Export traces from the SDK

  1. Run your agent with the Atlas SDK and persist sessions to Postgres via the storage block in atlas.config. Every approved session (teacher intervention, student attempt, rewards) lives in the same schema Atlas Core expects.
  2. Review sessions with arc-atlas review sessions --database-url <postgres_url> --status pending and approve the conversations you want to train on.
  3. (Optional) Export a JSONL snapshot with arc-atlas --database-url <postgres_url> --include-status approved --output traces/runtime.jsonl if you prefer file-based workflows. AtlasGKDTrainer can consume either the live Postgres DB or a JSONL file generated with the same schema.

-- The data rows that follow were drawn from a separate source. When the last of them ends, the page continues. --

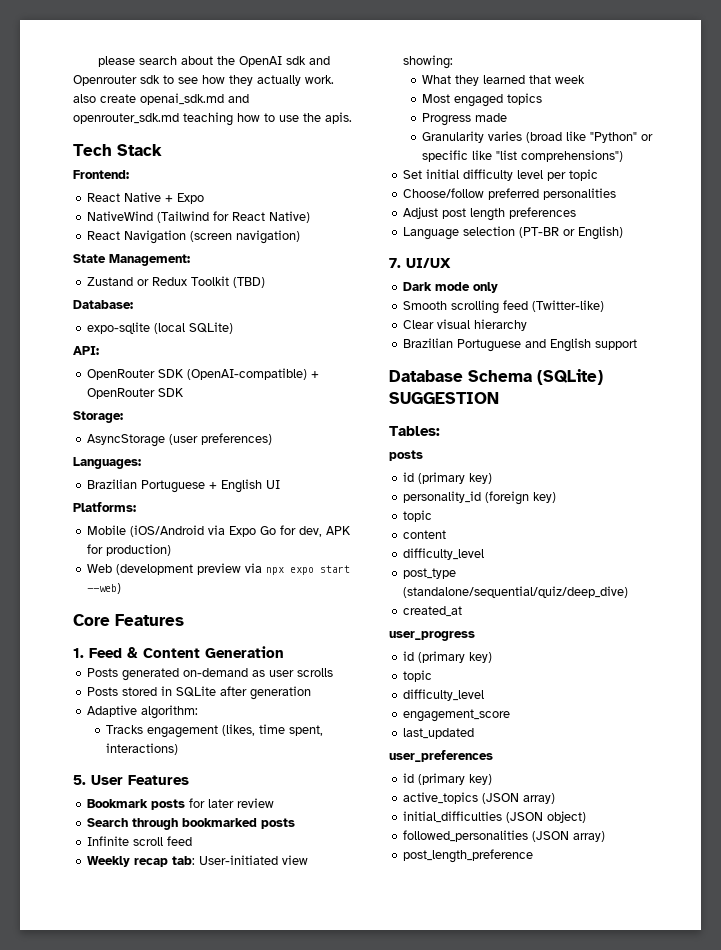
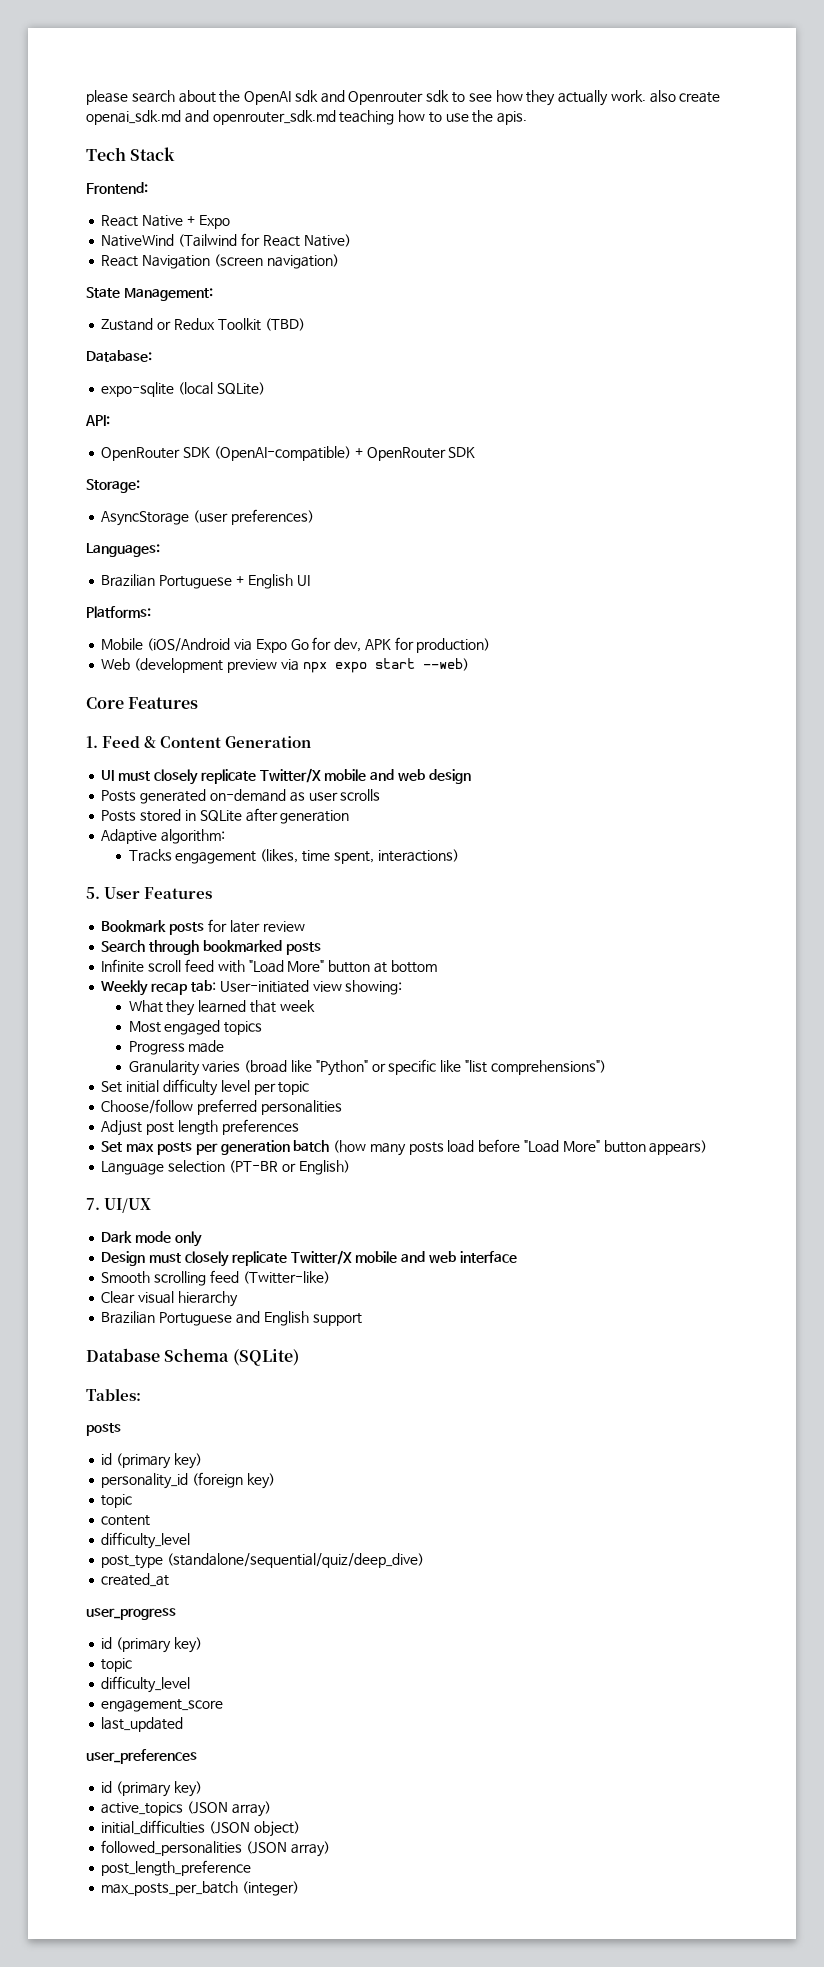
+ UI must closely replicate Twitter/X mobile and web design
- Infinite scroll feed
+ Infinite scroll feed with "Load More" button at bottom
+ Set max posts per generation batch (how many posts load before "Load More" button appears)
+ Design must closely replicate Twitter/X mobile and web interface
- Database Schema (SQLite) SUGGESTION
+ Database Schema (SQLite)
+ max_posts_per_batch (integer)

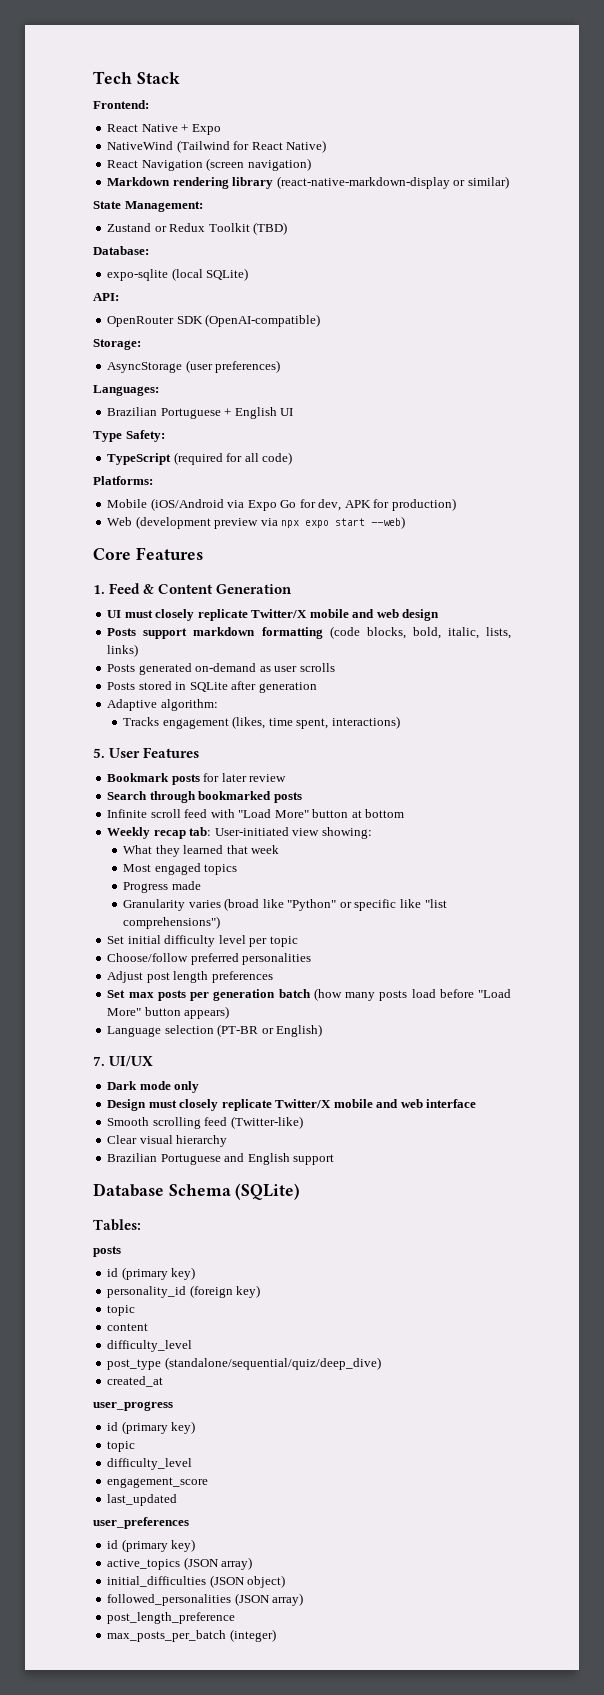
- please search about the OpenAI sdk and Openrouter sdk to see how they actually work. also create openai_sdk.md and openrouter_sdk.md teaching how to use the apis.
+ Markdown rendering library (react-native-markdown-display or similar)
- OpenRouter SDK (OpenAI-compatible) + OpenRouter SDK
+ OpenRouter SDK (OpenAI-compatible)
+ Type Safety:
+ TypeScript (required for all code)
+ Posts support markdown formatting (code blocks, bold, italic, lists, links)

Configure GKD (Postgres path)

Ensure ATLAS_DB_URL points to the same Postgres instance the SDK writes to, then use the default Hydra config to run distillation:
export ATLAS_DB_URL="postgresql://user:pass@host:5432/atlas"
python train.py \
  --config-name teacher_gkd \
  teacher_model_name_or_path=Qwen/Qwen2.5-14B-Instruct \
  model.model_name_or_path=Qwen/Qwen2.5-7B-Instruct \
  trainer.min_reward=0.8
This trains directly from the approved traces in Postgres. Override trainer.learning_key, min_reward, etc., as needed for your workflow.

Run the validation script (Hugging Face path)

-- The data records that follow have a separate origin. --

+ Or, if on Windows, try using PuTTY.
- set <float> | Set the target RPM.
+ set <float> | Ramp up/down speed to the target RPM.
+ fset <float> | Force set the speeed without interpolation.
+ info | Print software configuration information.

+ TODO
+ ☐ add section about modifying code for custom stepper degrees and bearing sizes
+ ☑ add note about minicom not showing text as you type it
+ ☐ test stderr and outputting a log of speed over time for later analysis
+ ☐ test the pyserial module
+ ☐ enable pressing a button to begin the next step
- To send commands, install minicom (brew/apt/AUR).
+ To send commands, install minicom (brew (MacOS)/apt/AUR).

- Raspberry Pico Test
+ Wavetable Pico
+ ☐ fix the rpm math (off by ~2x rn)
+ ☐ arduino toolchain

To validate end-to-end settings on public data, run:
HF_HUB_ENABLE_HF_TRANSFER=1 \
PYTHONPATH=. \
CUDA_VISIBLE_DEVICES=0 \
python scripts/validate_gkd.py \
  --student Qwen/Qwen2.5-7B-Instruct \
  --teacher Qwen/Qwen2.5-14B-Instruct \
  --dataset-name gsm8k \
  --dataset-config main \
  --dataset-train-split train \
  --dataset-eval-split test \
  --dataset-max-samples 8792 \
  --train-limit 7473 \
  --eval-limit 1319 \
  --max-steps 500 \
  --per-device-train-batch-size 2 \
  --gradient-accumulation-steps 4 \
  --learning-rate 2e-5 \
  --lmbda 1.0 \
  --beta 0.5 \
  --temperature 0.9 \
  --max-new-tokens 256 \
  --eval-sample-size 256 \
  --min-reward 0.8 \
  --bf16
Set --dataset-name / --dataset-config to any Hugging Face dataset that contains math or reasoning conversations; the script formats it into the same chat schema the trainer expects. For your own traces, skip the HF flags and let the trainer load from Postgres via ATLAS_DB_URL.

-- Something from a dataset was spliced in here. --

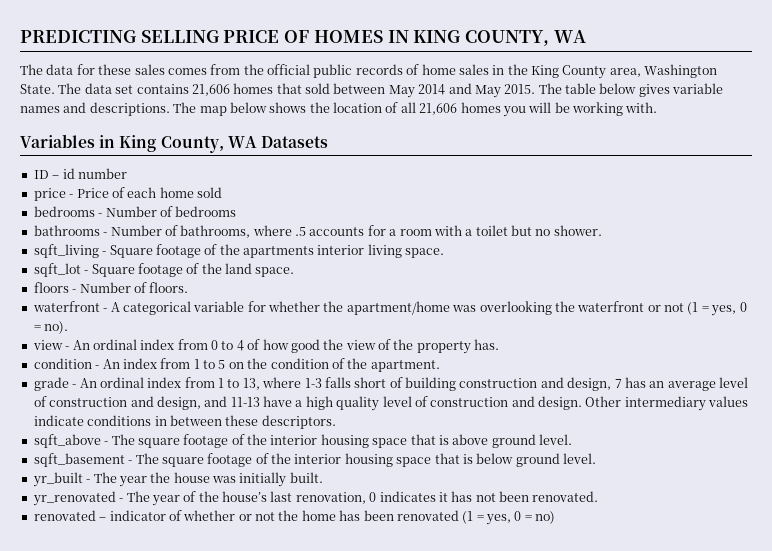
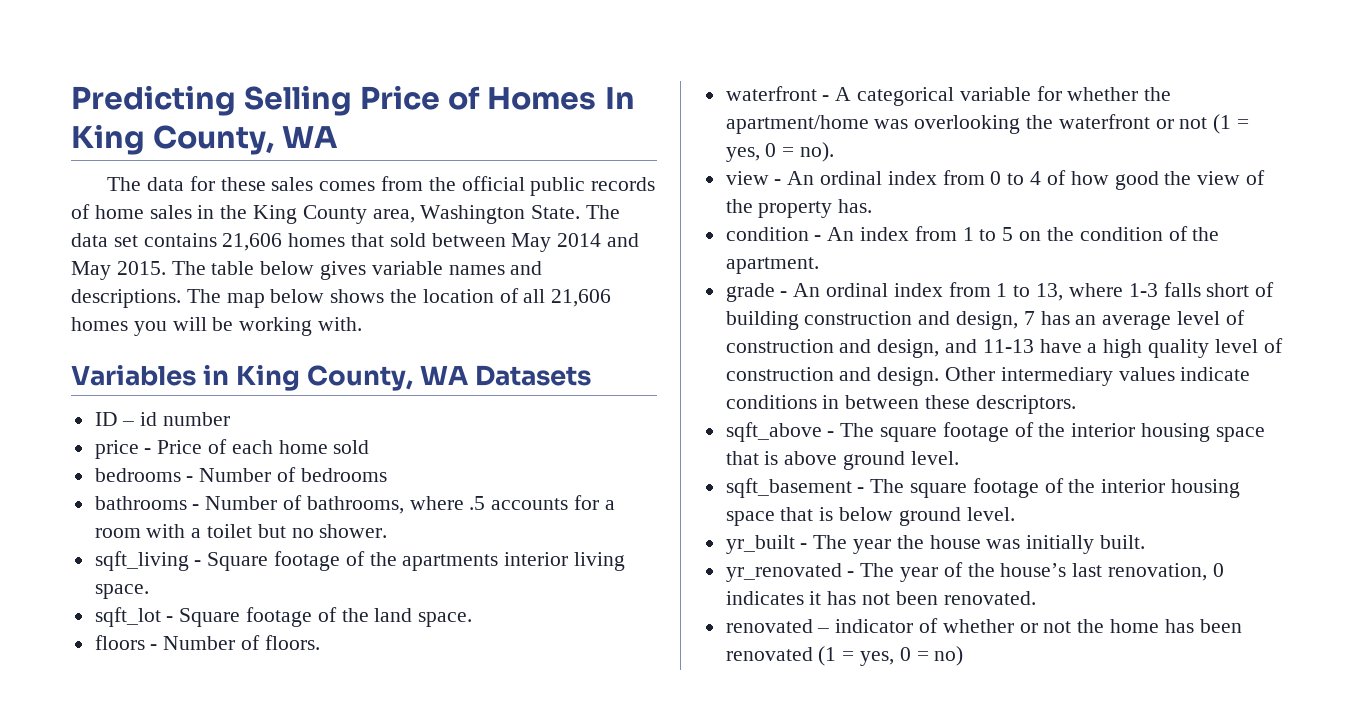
- PREDICTING SELLING PRICE OF HOMES IN KING COUNTY, WA
+ Predicting Selling Price of Homes In King County, WA

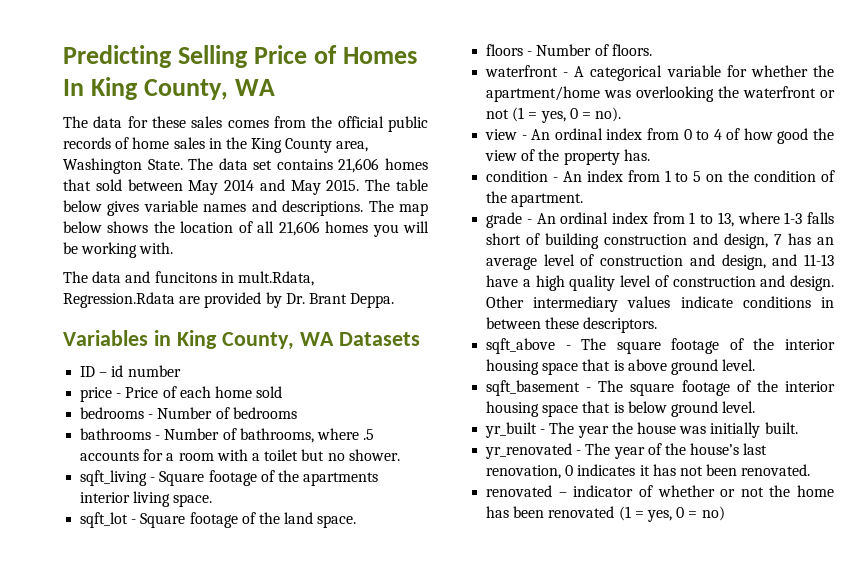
+ The data and funcitons in mult.Rdata, Regression.Rdata are provided by Dr. Brant Deppa.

Interpret math_validation_metrics.json

After the script finishes, inspect outputs/gkd_math_validation/math_validation_metrics.json. It contains:
  • training.train_loss: final training loss (useful for comparing configs).
  • baseline and distilled blocks: eval accuracy, average generated tokens, etc.
  • success_delta and token_reduction_pct derived from the baseline/d distilled metrics so you can see how the distilled student improved.
Example snippet:
{
  "training": {"train_loss": 0.0294},
  "baseline": {"accuracy": 0.758, "avg_generated_tokens": 210},
  "distilled": {"accuracy": 0.815, "avg_generated_tokens": 180}
}
Compute success delta (0.815 - 0.758 = +5.7 pp) and token reduction (1 - 180/210 ≈ 14.3%) to judge whether the run met your targets.

Next steps

  • Use scripts/examples/run_two_gear_gkd.py to run the fast and reliability configs back-to-back and automatically print the comparison table.
  • Once you have Postgres traces from the Atlas runtime, re-run train.py --config-name teacher_gkd pointing at ATLAS_DB_URL to distill your own workflows instead of GSM8K.